How can investors earn the at least 12.25% fixed return on these AMJB copper-linked notes?
At maturity, each $1,000 note pays $1,000 plus at least 12.25% (a minimum of $1,122.50) if the final copper price is greater than or equal to the initial price, or is lower by up to the 10.00% buffer amount. Above that buffer, the return does not increase further.
How much principal can be lost on the JPMorgan copper Buffered Digital Notes (AMJB)?
If the final copper price is more than 10.00% below the initial level, the payment at maturity is reduced 1% for each percentage point of decline beyond the buffer. This can lead to a loss of up to 90.00% of principal in extreme downside scenarios.
Do the JPMorgan Buffered Digital Notes linked to copper pay interest or dividends?
No. The notes do not pay periodic interest or dividends. All potential return comes from the single payment at maturity based on copper performance relative to the initial value and buffer structure.
What are the key dates for the AMJB copper-linked Buffered Digital Notes?
The notes are expected to price on or about January 23, 2026, settle on or about January 28, 2026, use an Observation Date of February 3, 2027, and have a Maturity Date of February 8, 2027, subject to possible postponement for market disruption events.
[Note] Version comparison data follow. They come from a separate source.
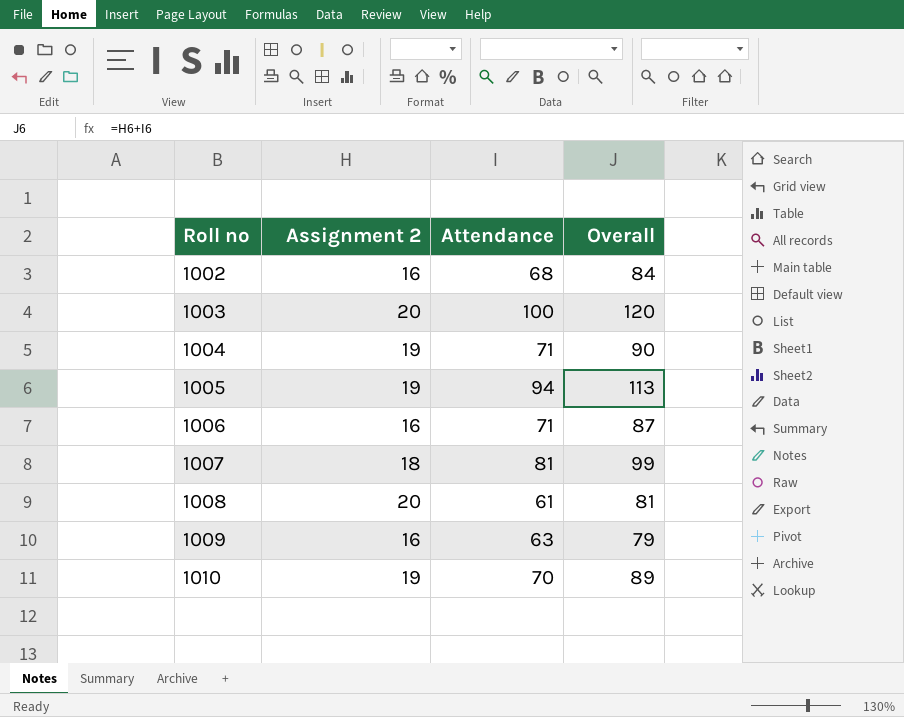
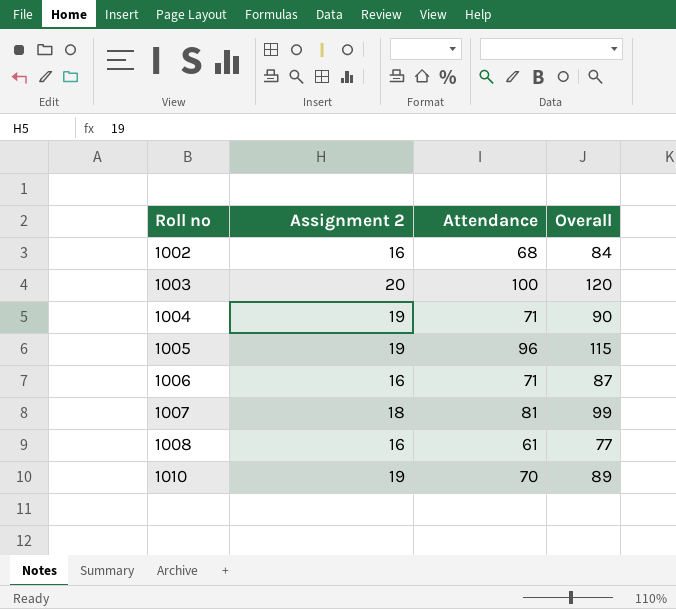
row 1009: 16 | 63 | 79 -> none
1005 | Attendance: 94 -> 96
1005 | Overall: 113 -> 115
1008 | Assignment 2: 20 -> 16
1008 | Overall: 81 -> 77

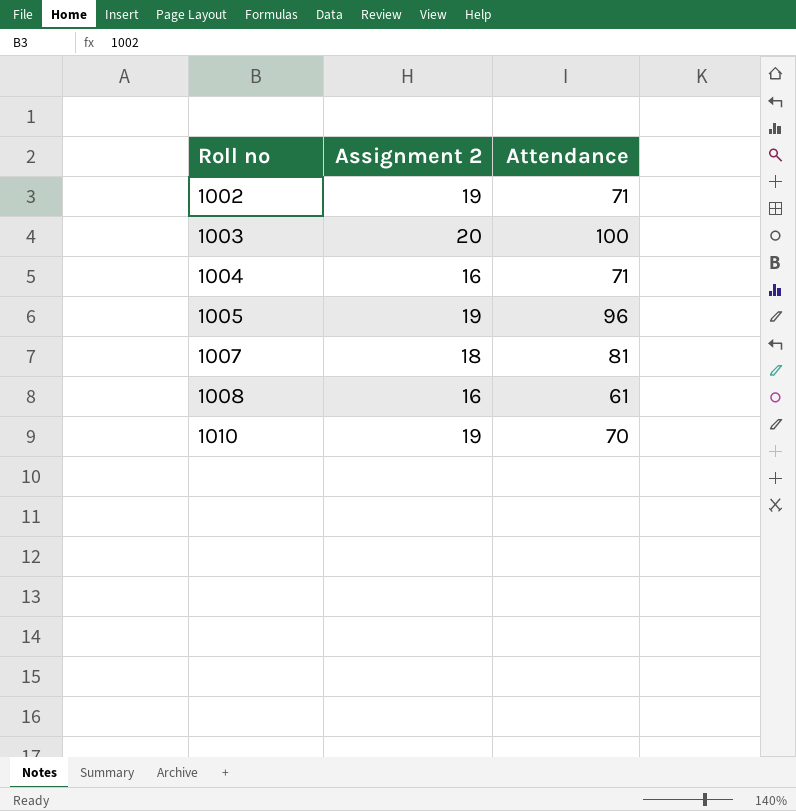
column Overall | formula: [Assignment 2] + [Attendance] -> none
row 1006: 16 | 71 | 87 -> none
1002 | Assignment 2: 16 -> 19
1002 | Attendance: 68 -> 71
1004 | Assignment 2: 19 -> 16

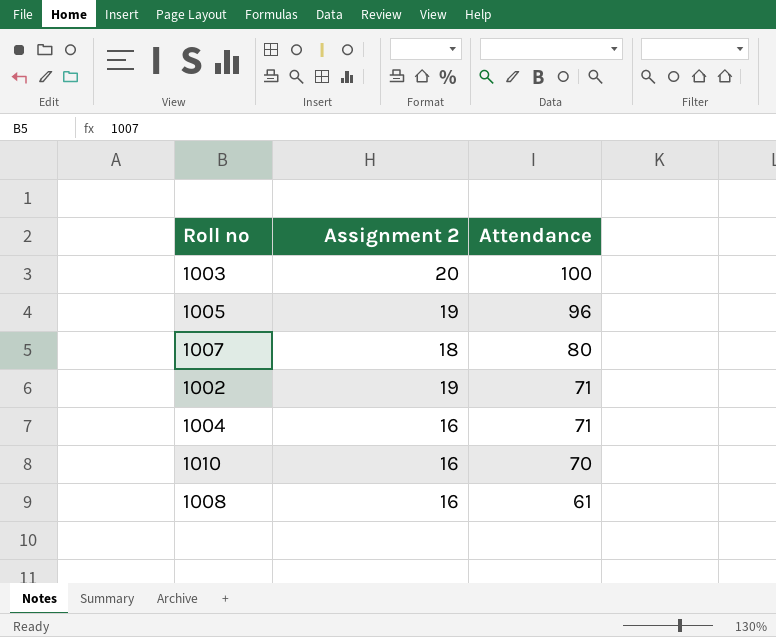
row order: Roll no ascending -> Attendance descending
1007 | Attendance: 81 -> 80
1010 | Assignment 2: 19 -> 16

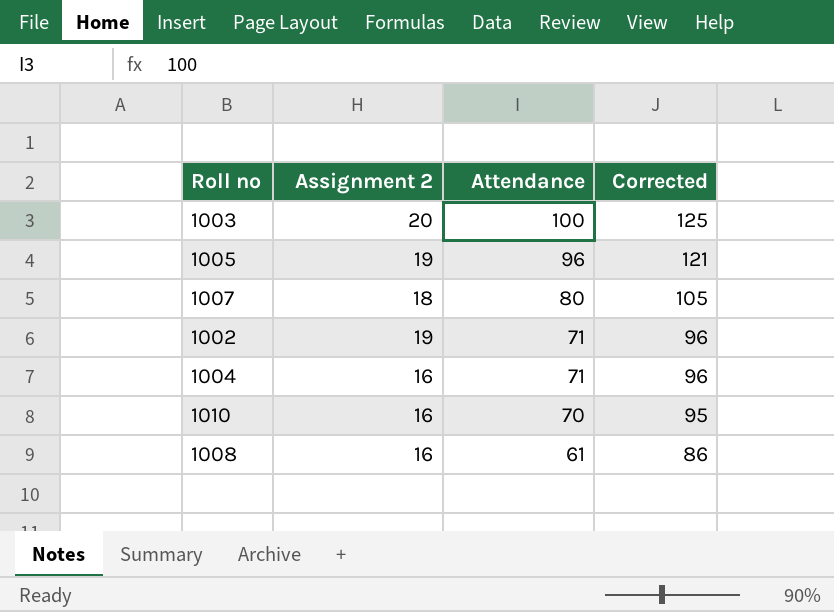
column Corrected | formula: none -> [Attendance] + 25

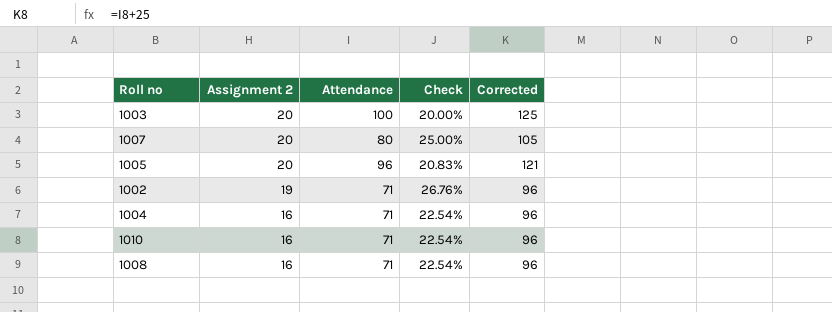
row order: Attendance descending -> Assignment 2 descending
column Check | formula: none -> [Assignment 2] / [Attendance]
1007 | Assignment 2: 18 -> 20
1005 | Assignment 2: 19 -> 20
1010 | Attendance: 70 -> 71
1010 | Corrected: 95 -> 96
1008 | Attendance: 61 -> 71
1008 | Corrected: 86 -> 96

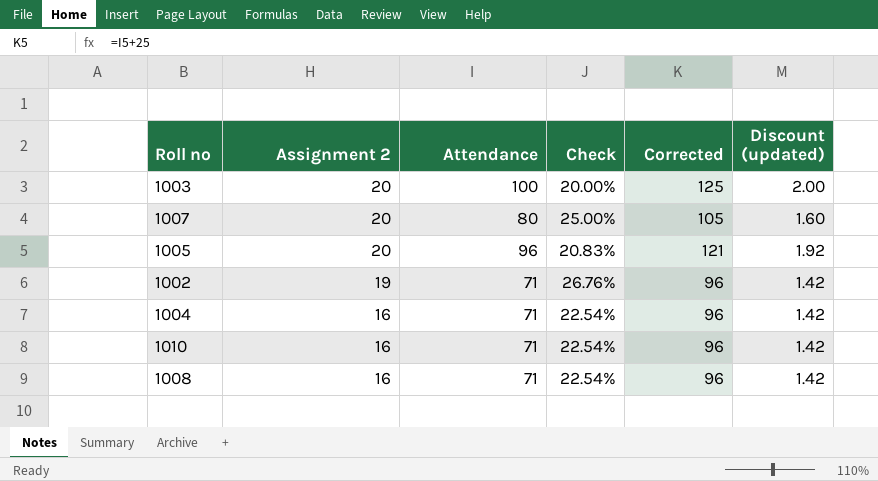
column Discount (updated) | formula: none -> [Attendance] * 0.02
How is the copper price determined for these JPMorgan Buffered Digital Notes?
The underlying is the official cash offer price of Copper Grade A on the London Metal Exchange, stated in U.S. dollars per metric ton and reported on Bloomberg under the ticker LOCADY. The initial value is set on the pricing date and the final value on the observation date.
Are the JPMorgan copper Buffered Digital Notes (AMJB) insured or guaranteed?
The notes are unsecured and unsubordinated obligations of JPMorgan Chase Financial Company LLC and are fully and unconditionally guaranteed by JPMorgan Chase & Co. They are not bank deposits and are not insured by the FDIC or any other governmental agency.